Fig. 9 is a photomicrograph of the case where the height of the welding pool 41 in the direction from the first sheet 40a toward the second sheet 40b is 0.3 mm. Fig. 10 is a photomicrograph of the case where the height of the welding pool 41 in the direction from the first sheet 40a toward the second sheet 40b is 0.7 mm.

(Structure of backboard and sensing cuff)

Next, the relationship between the positions of the back plate 51 and the sensing cuff 40 will be described with reference to fig. 5, 11, and 12. Fig. 11 is an enlarged view of a portion D in the vicinity of the welding reservoir 41 in fig. 5, and is a view before blood pressure measurement. Fig. 12 is an enlarged view of a portion D in the vicinity of the welding reservoir 41 in fig. 5, and is a view at the time of blood pressure measurement.

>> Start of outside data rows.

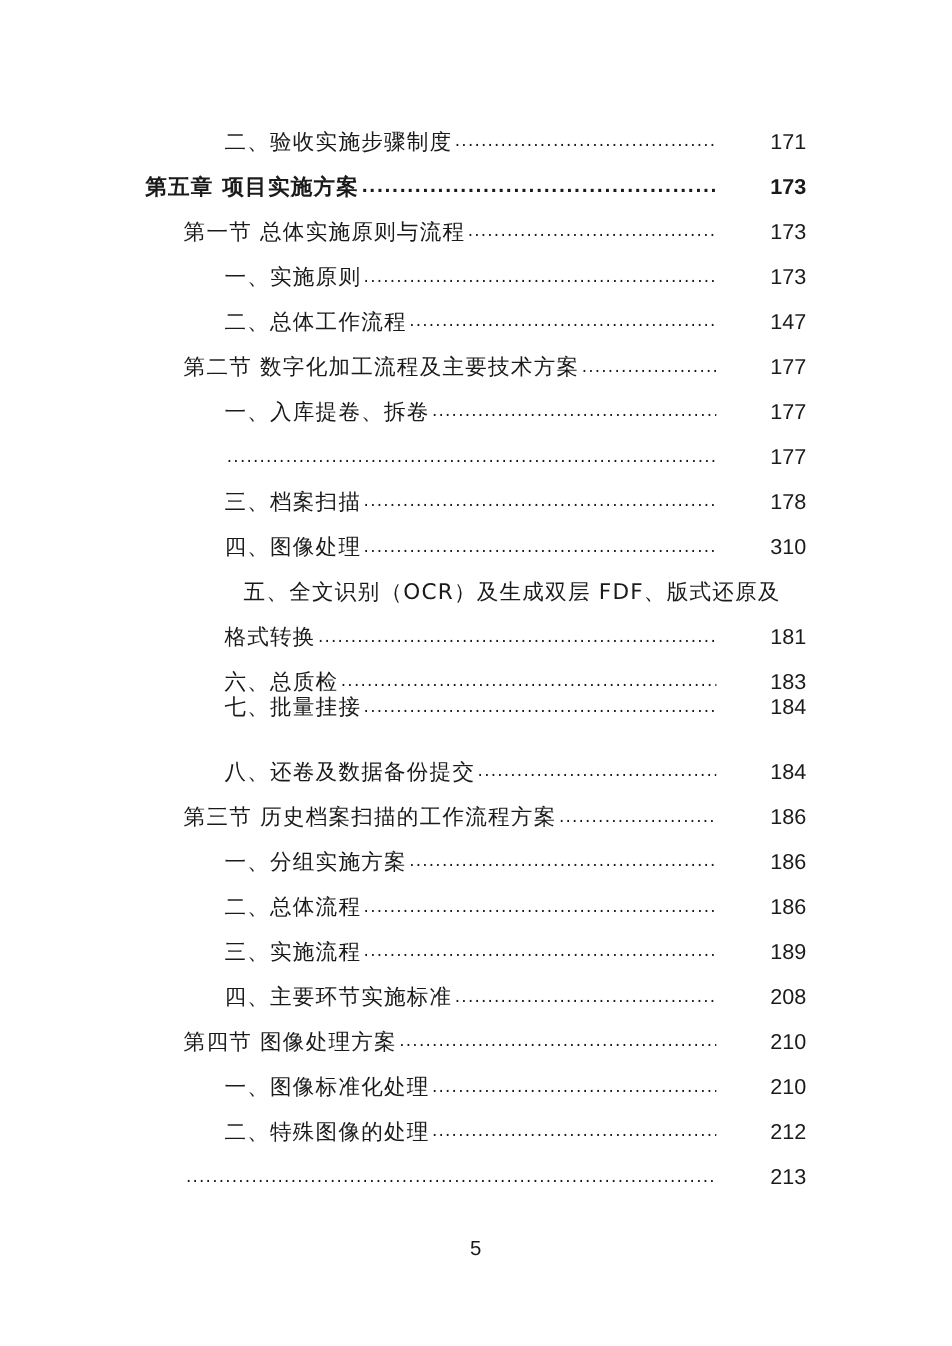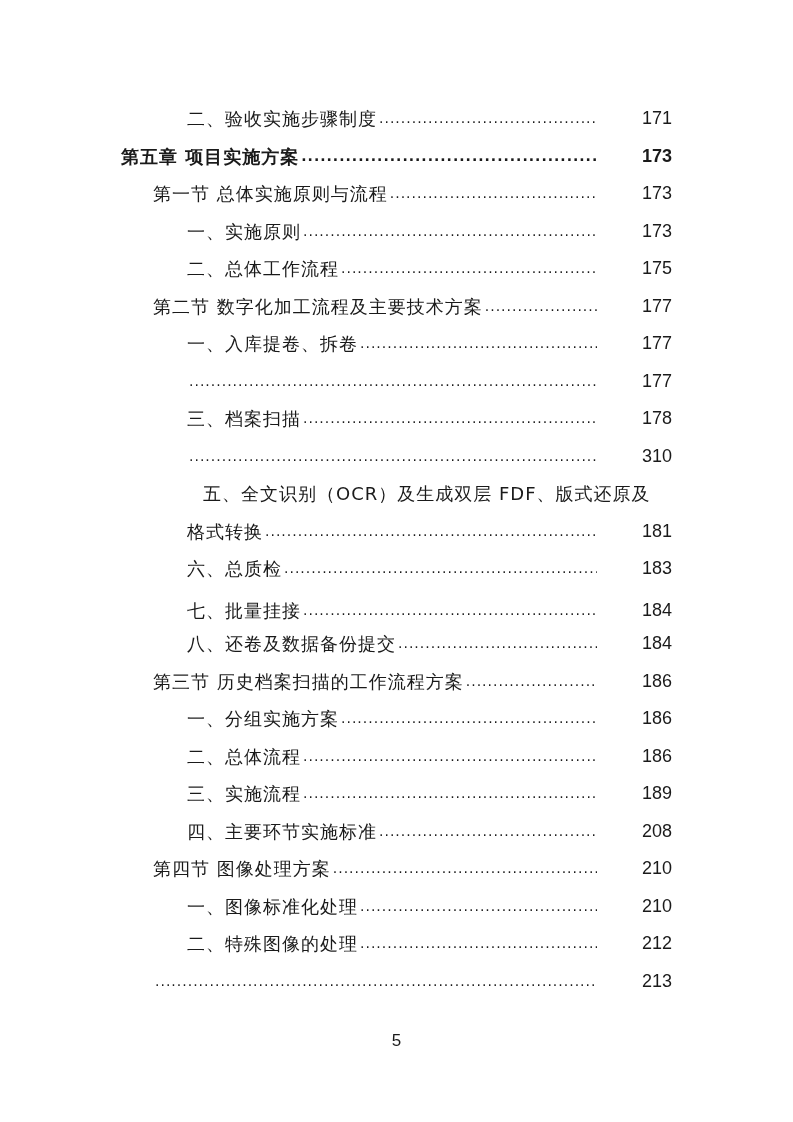"175" span.page { text: 175 -> 147 }
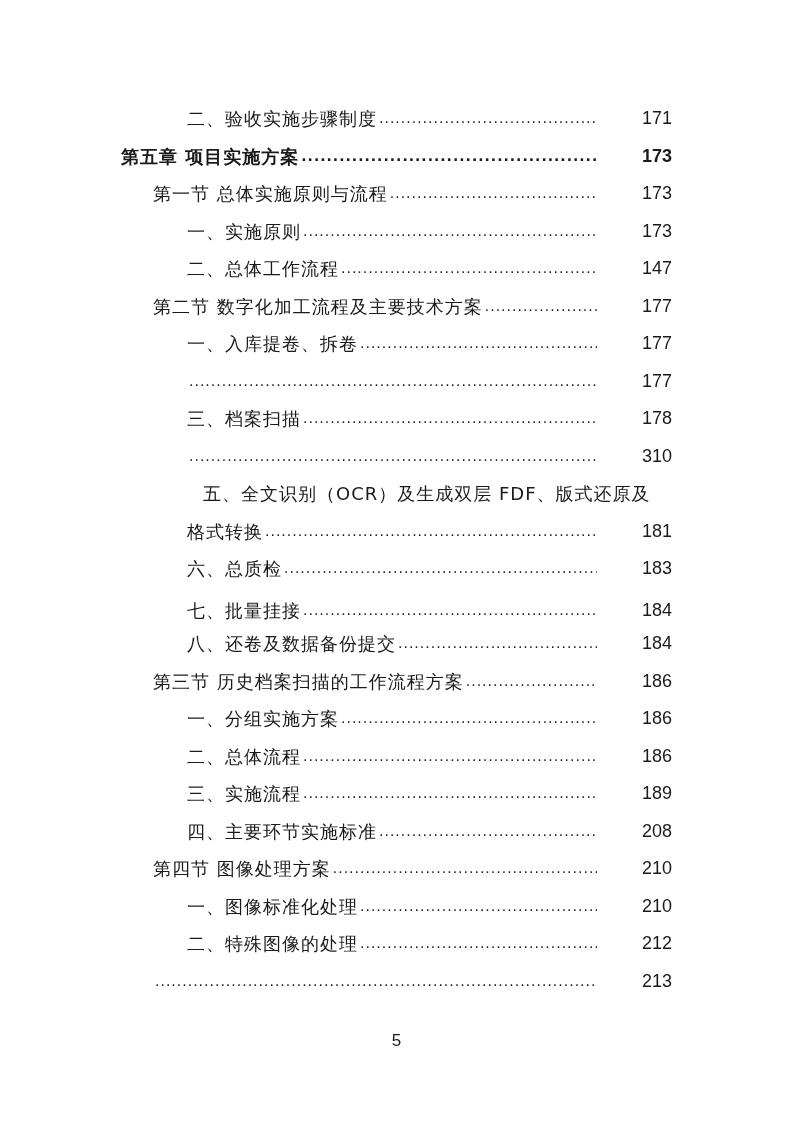"四、图像处理" span.label { html: none -> <span>四、图像处理</span> }
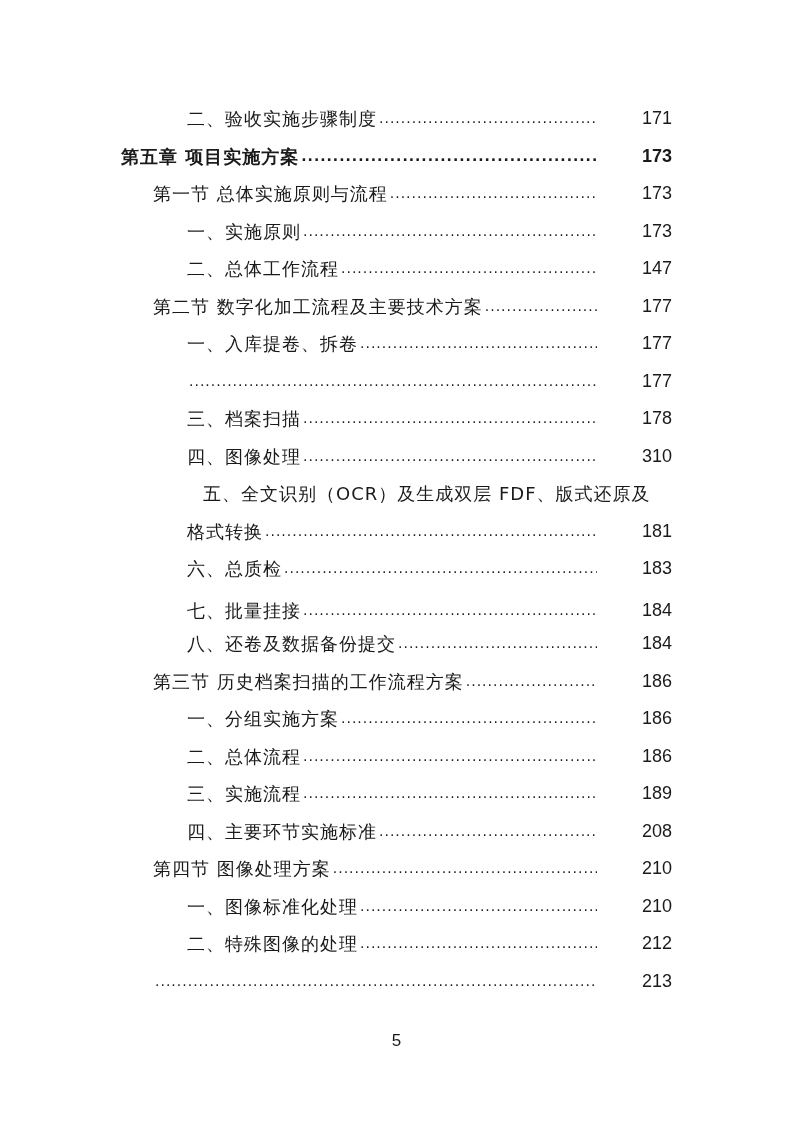"七、批量挂接" div.row { top: 492px -> 471px }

First, as shown in fig. 5, in a cross section along the direction in which the artery extends, in order to avoid the welding pool 41 of the sensing cuff 40, the width dimension W2 of the back plate 51 is set shorter than the width dimension W1 of the sensing cuff 40.

Next, as shown in fig. 11, the end surface 51a of the back plate 51 is formed in a C-plane shape or an R-plane shape so as to avoid the welding reservoir 41.

Further, as shown in fig. 11, when the first sheet 40a and the second sheet 40b are joined by welding and the end surface on the inner space side of the sensing cuff 40 at the joined portion is referred to as a joined end surface, when the dimension in the width direction from the joined end surface to the end surface of the welding reservoir 41 is d, the interval between the end surface 51a of the back plate 51 and the end surface of the welding reservoir 41 is set to 0.5d to 1.5d. The reason for setting the interval between the end surface 51a of the back plate 51 and the end surface of the welding reservoir 41 will be described in detail later.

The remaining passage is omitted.